Do you scan 500+ ebooks a year? That's what we are actually talking about. A commercial ebook scanner that scans and edits ebooks day in and day out, not someone who does it on an occasional basis for fun. There are a number of people on this board who scan and edit books for fun. Perhaps some will chime in and say how long it takes them. I'm probably one of the slower workers here. I might be able to scan 10 pages in a hour and generate decent text, but it won't be formatted or proofed.
|
I'm not a professional, but I've scanned a number of ebooks for Distributed Proofreaders. A first pass at Jack of Shadows took me about an hour, but I expect that a second pass in Sigil to make me most mostly happy would take at least an hour more. But, as you noted, Jack of Shadows is a fairly short book. My guess is that a longer work, like Lord of Light, probably will take at least 8 hours. And I'm being lazy and assuming that I can spot most of the scan errors by just eyeballing the results. If I were doing this professionally, I'd probably do stuff like scan for common scannos, generate word lists, and maybe even use two different OCR tools and compare the differences.

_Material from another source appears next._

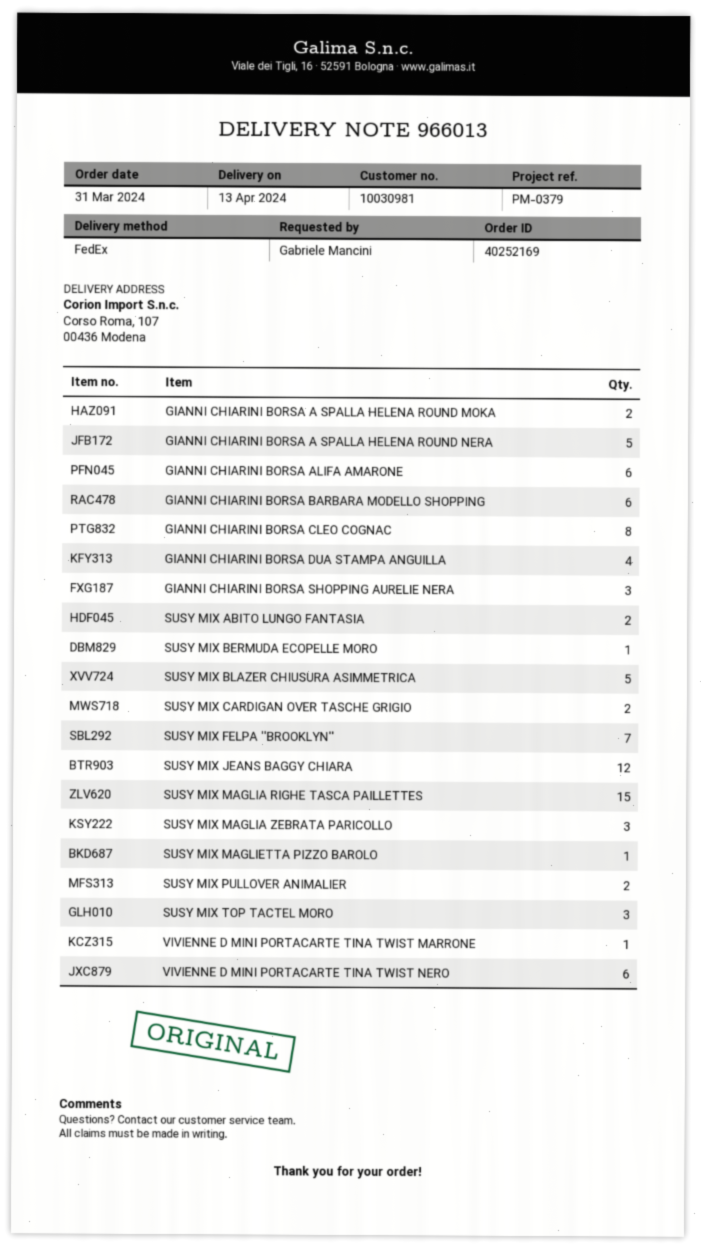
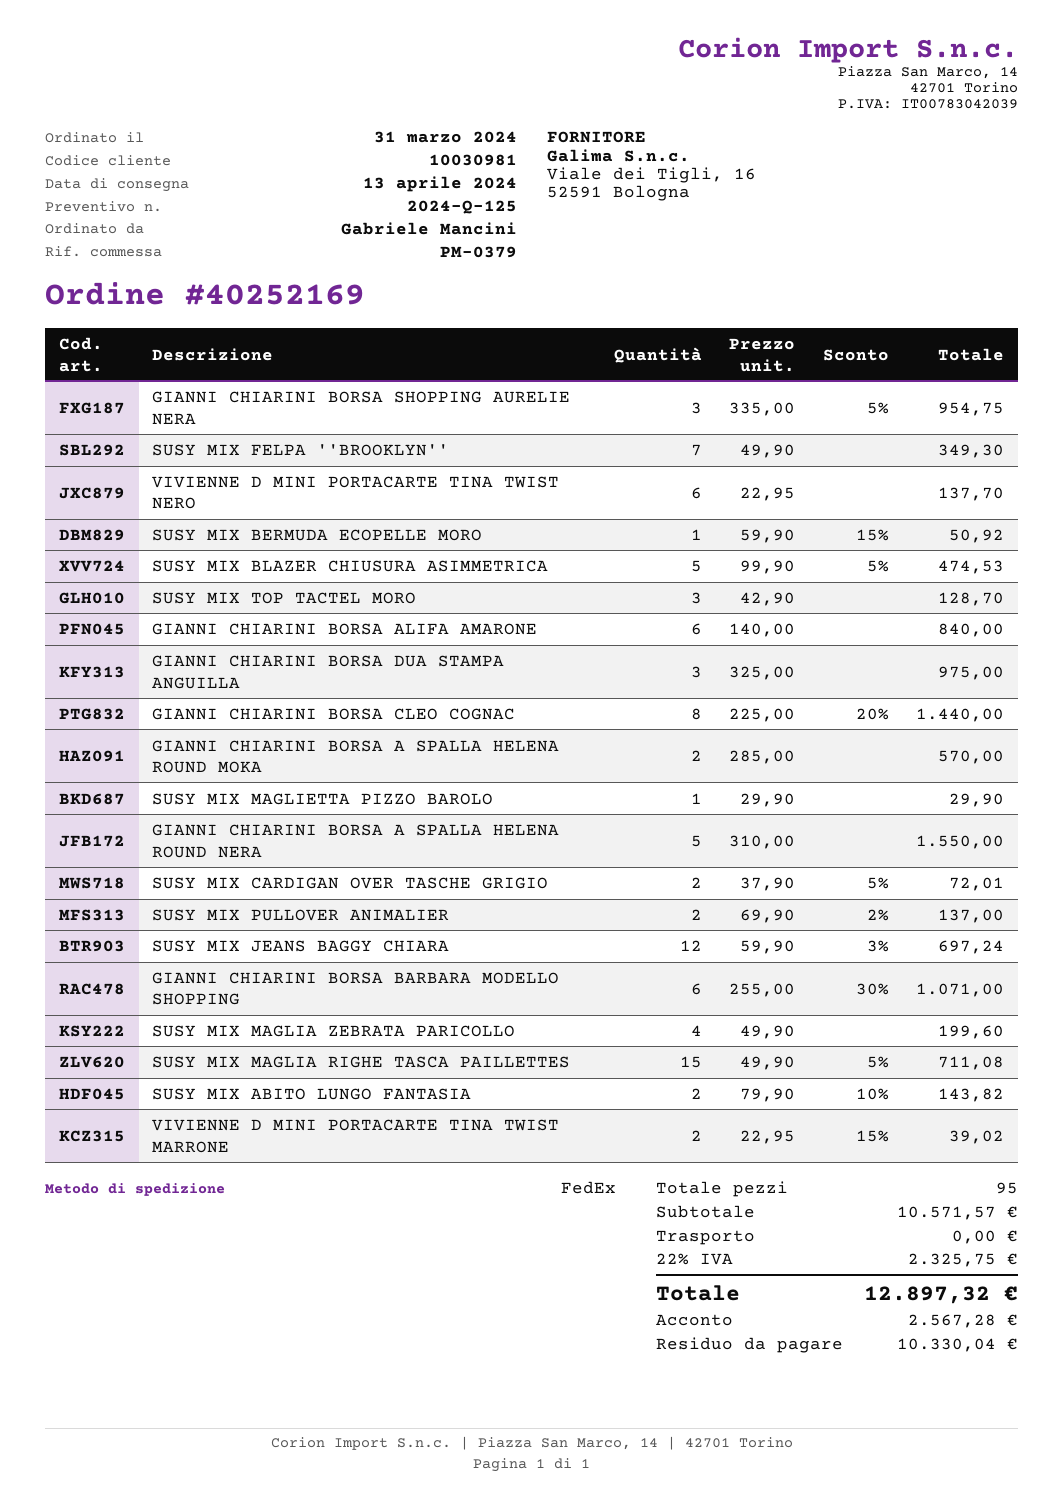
GIANNI CHIARINI BORSA DUA STAMPA ANGUILLA: 4 -> 3
SUSY MIX MAGLIA ZEBRATA PARICOLLO: 3 -> 4
VIVIENNE D MINI PORTACARTE TINA TWIST MARRONE: 1 -> 2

I'd have to say that even a simple genre novel still needs careful work with the formatting. My favorite example of that is Norman Spinrad's The Mind Game. As near as I can tell, he took a darknet version of his novel, turned it into a Kindle book, and is now selling it on Amazon. I got it for free at one point. I was really disappointed with it, because unlike some other SF authors doing publishing from their darknet editions (Walter Jon Williams, for example), Spinrad apparently skipped the proofreading step. It was missing italics and short paragraphs that were made up of several one line quotations and maybe a he said at the beginning or end of a line were formatted into separate paragraphs for each line, which made it impossible to follow conversations. I posted a comment recommending not to buy the Kindle edition because of the crappy formatting, but as far I can tell, Spinrad's never fixed it.